In reciprocal cases, “[a] final adjudication in a disciplinary proceeding by a judicial tribunal ... that an attorney has been guilty of misconduct is conclusive proof of the misconduct in the hearing of charges pursuant to this Rule.” See Maryland Rule 16-773(g)1. With the evidentiary foundation in place, the issue of the appropriateness of the sanction imposed must be addressed. As to that, this Court’s jurisprudence and Maryland Rule 16-773 are instructive. Subsection (c), which requires the Court to issue a show cause order upon the filing of the petition, is a mechanism within the Rule that permits either of the parties to the proceedings to show “why corresponding discipline or inactive status should not be imposed.” Maryland Rule 16-773(c). Moreover, the Rule prescribes the exceptional circumstances, which, if shown, will allow the party making the showing to avoid the reciprocal discipline. Maryland Rule 16-773(e) provides:

“(e) Exceptional Circumstances. Reciprocal discipline shall not be ordered if Bar Counsel or the attorney demonstrates by clear and convincing evidence that:
“(1) the procedure was so lacking in notice or opportunity to be heard as to constitute a deprivation of due process;
*558“(2) there was such infirmity of proof establishing the misconduct as to give rise to a clear conviction that the Court, consistent with its duty, cannot accept as final the determination of misconduct;
“(3) the imposition of corresponding discipline would result in grave injustice;
“(4) the conduct established does not constitute misconduct in this State or it warrants substantially different discipline in this State; or
“(5) the reason for inactive status no longer exists.”
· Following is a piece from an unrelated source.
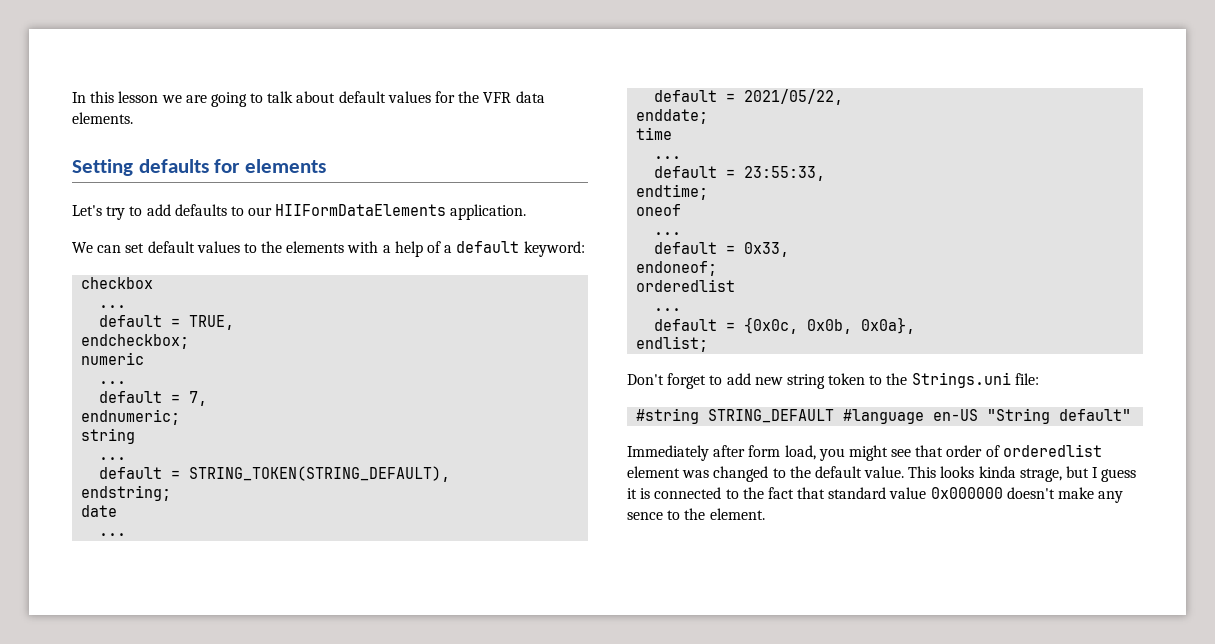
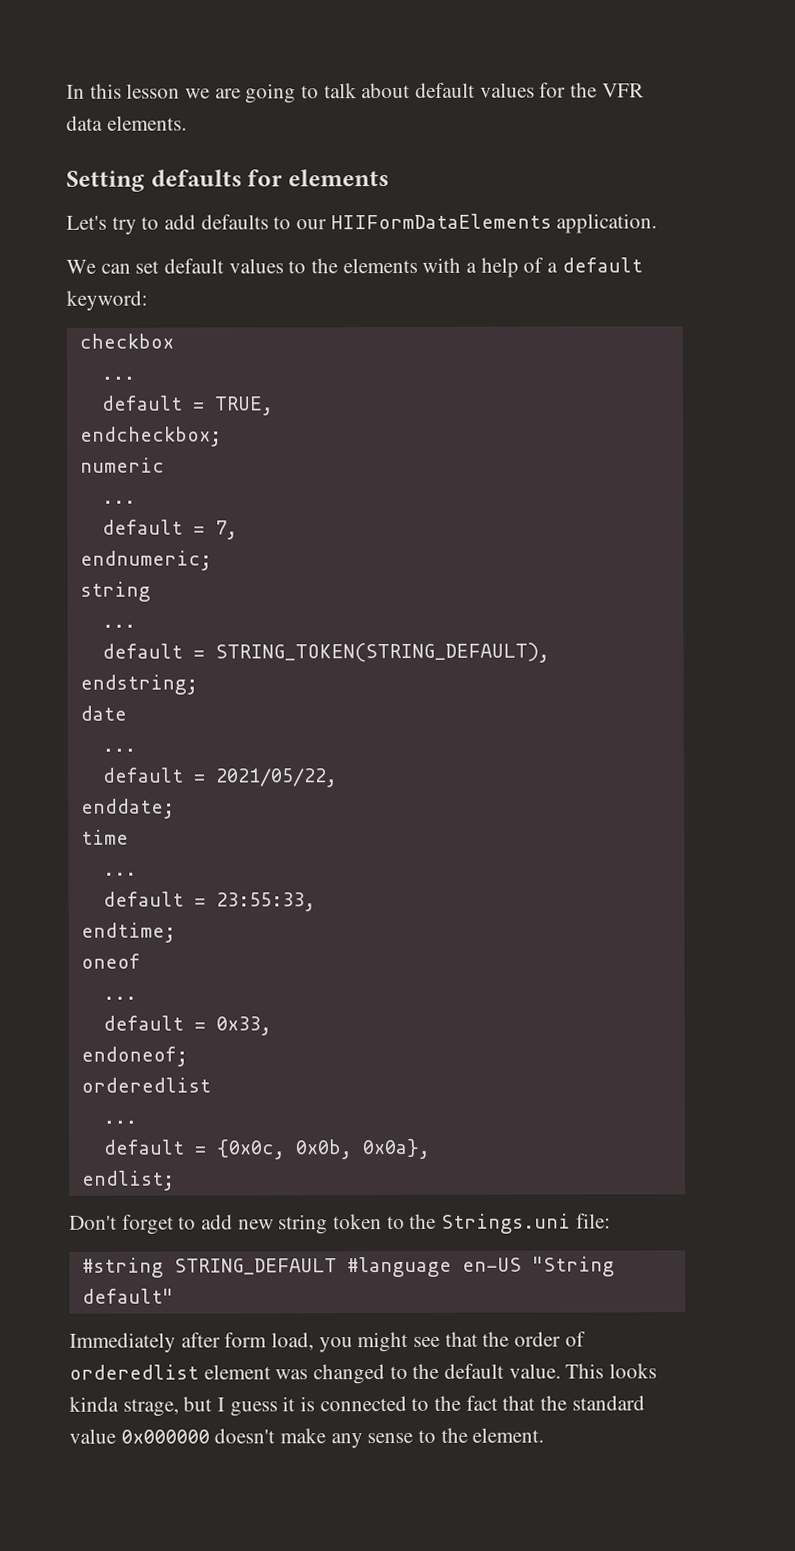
(944, 451) none -> [482,1331,510,1347] the
(826, 493) none -> [540,1395,568,1411] the
[627,512,663,520] sence -> [367,1432,414,1444] sense

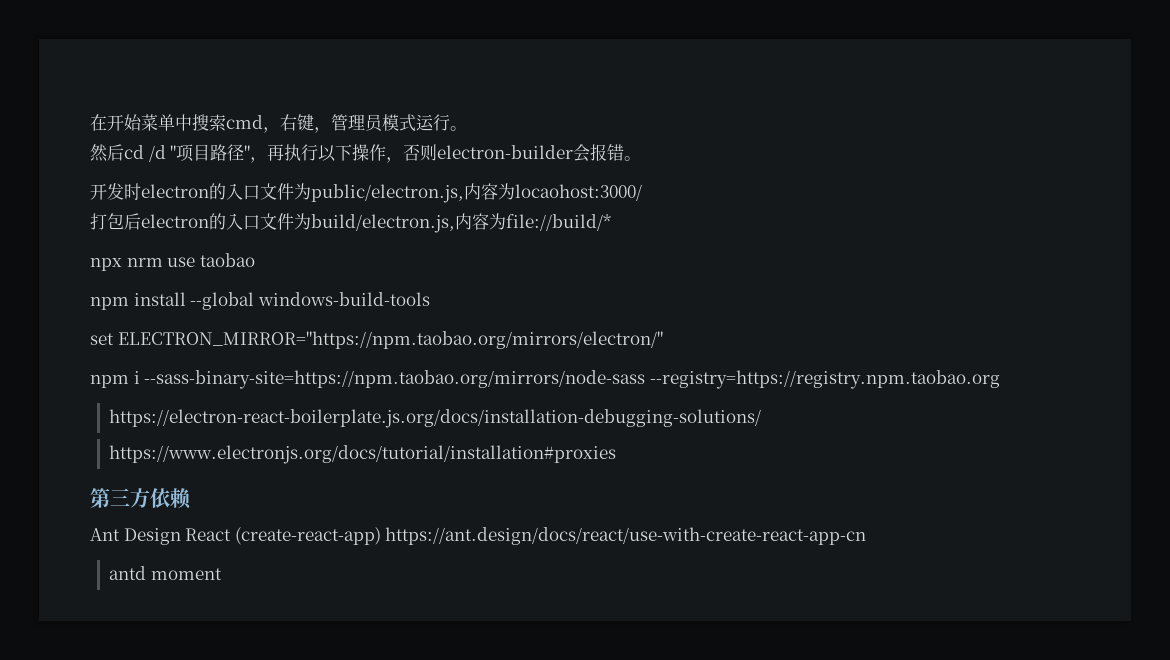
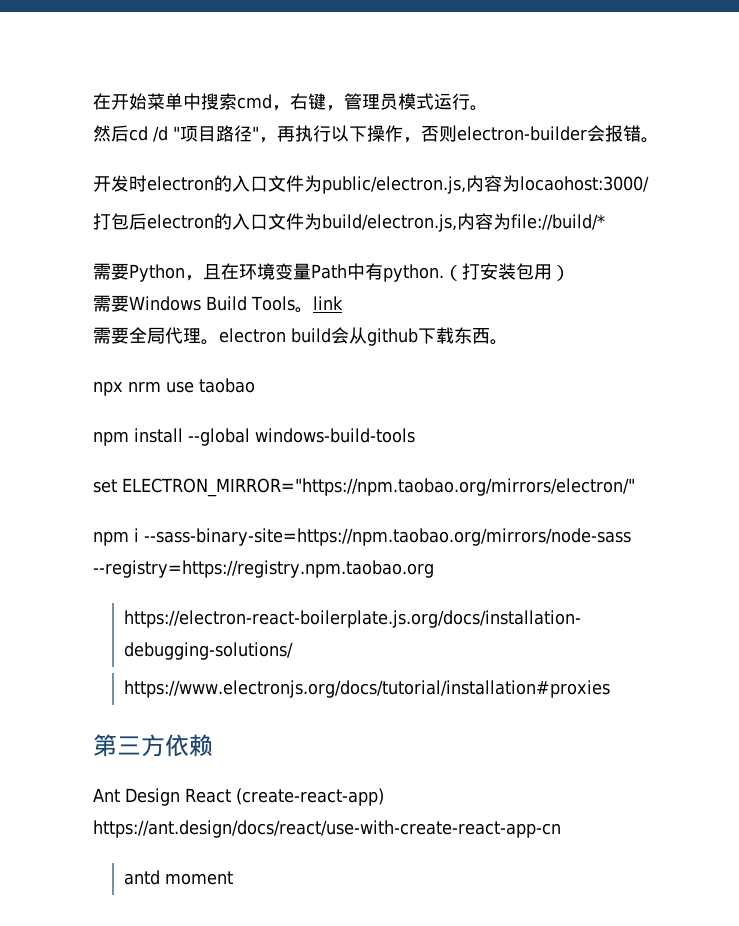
(611, 222) none -> [93,263,570,282] [93,295,343,313] [93,327,508,346] // 需要Python，且在环境变量Path中有python.（打安装包用） // 需要Windows Build Tools。link // 需要全局代理。electron build会从github下载东西。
This Court’s treatment of the second aspect of our reciprocal discipline process, the imposition of sanction, has been, to now, both consistent and well settled. It is:

“We are prone, see Attorney Grievance Comm’n v. Sabghir, 350 Md. 67, 83, 710 A.2d 926, 934 (1998); Attorney Grievance Comm’n v. Richardson, 350 Md. 354, 365-66, 712 A.2d 525, 530-31 (1998), but not required, see Attorney Grievance Comm’n v. Gittens, 346 Md. 316, 324, 697 A.2d 83, 87 (1997), to impose the same sanction as that imposed by the state in which the misconduct occurred. Indeed, the Court is duty-bound to assess for itself the propriety of the sanction imposed by the other jurisdiction and that recommended by the Commission, Gittens, 346 Md. at 326, 697 A.2d at 88, to look not only to the sanction imposed by the other jurisdiction, but to the particular facts and circumstances of each case, the outcome being dependent upon the latter, but with a view toward consistent dispositions for similar misconduct. Attorney Grievance Comm’n v. Willcher, 340 Md. 217, 222, 665 A.2d 1059, 1061 (1995) (quoting Attorney Grievance Comm’n v. Parsons, 310 Md. 132, 142, 527 A.2d 325, 330 (1987)); Attorney Grievance Comm’n v. Saul, 337 Md. 258, 267-68, 653 A.2d 430, 434-35 (1995). We ordinarily will defer to the sanctioning State when the two States’ purpose in disciplining counsel is the same.”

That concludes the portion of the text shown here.